# Where to get cf bulbs?



## jeff63851 (Feb 23, 2005)

I am going to get a 48" jbj cf lighting and I need to know there can you get the bulbs. Where can I get the cf bulbs? I tried to find it at lightbulbsdirect.com but i don't think they sell them...can some one help me? 

Thanks

-Jeff

ps. Where can you get them localy in Pasadina Area?


----------



## funkmama (Mar 5, 2005)

The owner of my lfs told me today that he gets some of his from topbulb.com. I've never delt with them personally, but I saw some of them in his store.


----------



## jeff63851 (Feb 23, 2005)

I'm looking for replacement bulbs for my cf jbj 48" lighting. It's not there though...here's how a jbj lighting looks like:

http://www.franksaquarium.com/Formosa_lighting.htm

Thanks

-Jeff


----------



## funkmama (Mar 5, 2005)

Sorry - i wasn't sure what they had because I honestly haven't looked yet...


----------



## SnyperP (Dec 10, 2004)

Well I don't own one of those lights nor am i familiar with them, but looking at the page you provided, it uses 4x55/65w 22" cf bulbs. Hellolights.com has a great deal on them for awhile now. Buy 1 get 1 free!

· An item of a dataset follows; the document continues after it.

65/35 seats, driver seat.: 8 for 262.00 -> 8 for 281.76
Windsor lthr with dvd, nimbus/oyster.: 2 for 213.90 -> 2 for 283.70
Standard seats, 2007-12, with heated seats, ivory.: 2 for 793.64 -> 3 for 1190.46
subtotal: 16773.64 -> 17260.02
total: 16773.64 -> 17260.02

http://www.hellolights.com/55wat8822jap.html

My only concern is i'm unsure of the pin configuration of the your lighting. These bulbs come in square pin setup. I sure that you can splice straight pin setup into a square pin, that is if you have no issues with DYI =p It's an 8,800k light but as i understand it anything from 6700 to 10k is viable for plants.

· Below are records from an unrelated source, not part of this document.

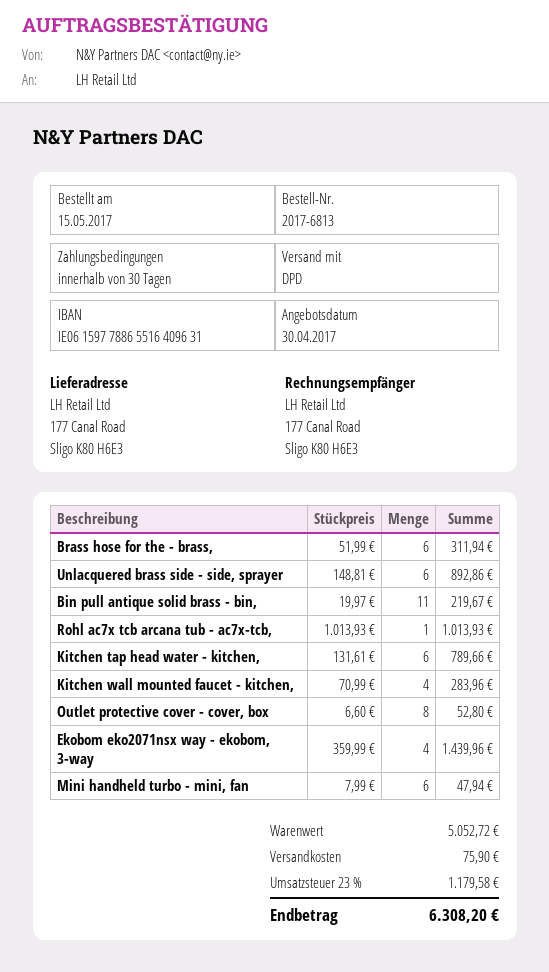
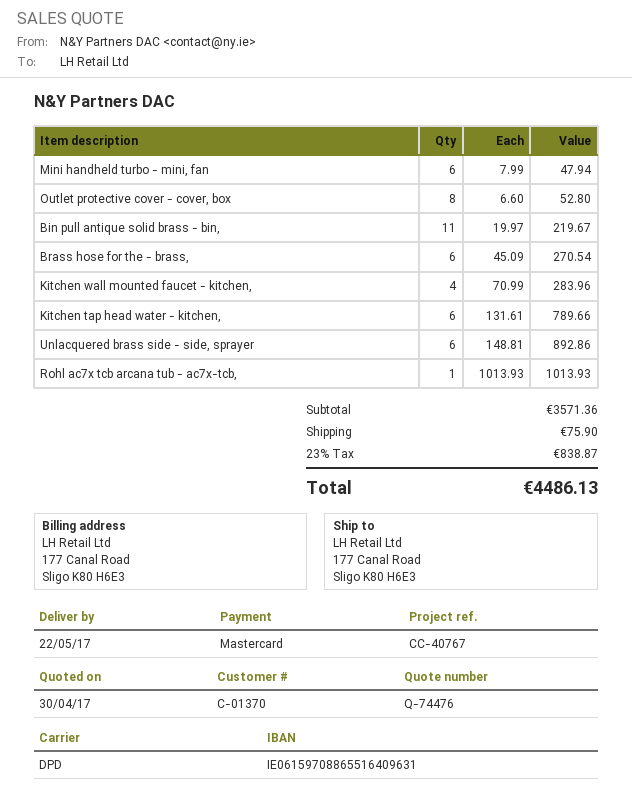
bank account: IE06159778865516409631 -> IE06159708865516409631
Brass hose for the - brass,: 6 x 51.99 = 311.94 -> 6 x 45.09 = 270.54
Ekobom eko2071nsx way - ekobom, 3-way: 4 x 359.99 = 1439.96 -> none
subtotal: 5052.72 -> 3571.36
tax: 23% = 1179.58 -> 23% = 838.87
total: 6308.20 -> 4486.13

Anyways, I hope the plants are doing well and thank your mother for the cookies again. =p


----------



## trenac (Jul 16, 2004)

Petsolutions sell JBJ PC bulbs


----------



## titan97 (Feb 14, 2005)

Not to hijack this thread, but I'm also looking for a recommendation for an online place to buy the GE 9325K 55W bulbs. Any ideas?

-Dustin

EDIT: Ok, so I'm an idiot and didn't read down the thread list far enough to see a thread exactly about the 9325K's. BTW, my wife is reading this over my shoulder and agrees that I'm an idiot. [smilie=k:


----------



## jeff63851 (Feb 23, 2005)

> Well I don't own one of those lights nor am i familiar with them, but looking at the page you provided, it uses 4x55/65w 22" cf bulbs. Hellolights.com has a great deal on them for awhile now. Buy 1 get 1 free!
> 
> http://www.hellolights.com/55wat8822jap.html
> 
> ...


Heheee The cookies are from this jap. store in Downtown LA. The plants are doing ok in the qt tank. I don't have the lighting yet, but I'm planning ahead. This person is selling me his old one, so I need to get some of the bulbs. I never knew that it uses 4x55/65w 22" cf bulbs! Thanks for telling me. The jbj lighting is also clip on (well if I'm sure). Has anybody ever tried that type of lighting? Thanks

-Jeff


----------



## Robert Hudson (Feb 5, 2004)

You do not have to use JBJ bulbs. Any bulb with the same pin configuration will work. www.ahsupply.com sells 55 watt CF for example that work fine in JBJ fixtures, cost less, and last longer in my opinion. There are two pin configurations on CF bulbs. A straight row of four pins, and two rows of two pins. JBJ Formosa fixtures use the straight row of four pins. This is what AH sells as well.


----------



## cousinkenni (Jan 24, 2005)

Jeff adn Dustin,

I must agree with the before mentioned:

Ahsupply is probably the best place to get regular daylight bulbs and lightbulbsdirect  is deffinately the best place to get the 9325K's (if you want 9325K's). I have dealt with both places and have had nothing but good things to say.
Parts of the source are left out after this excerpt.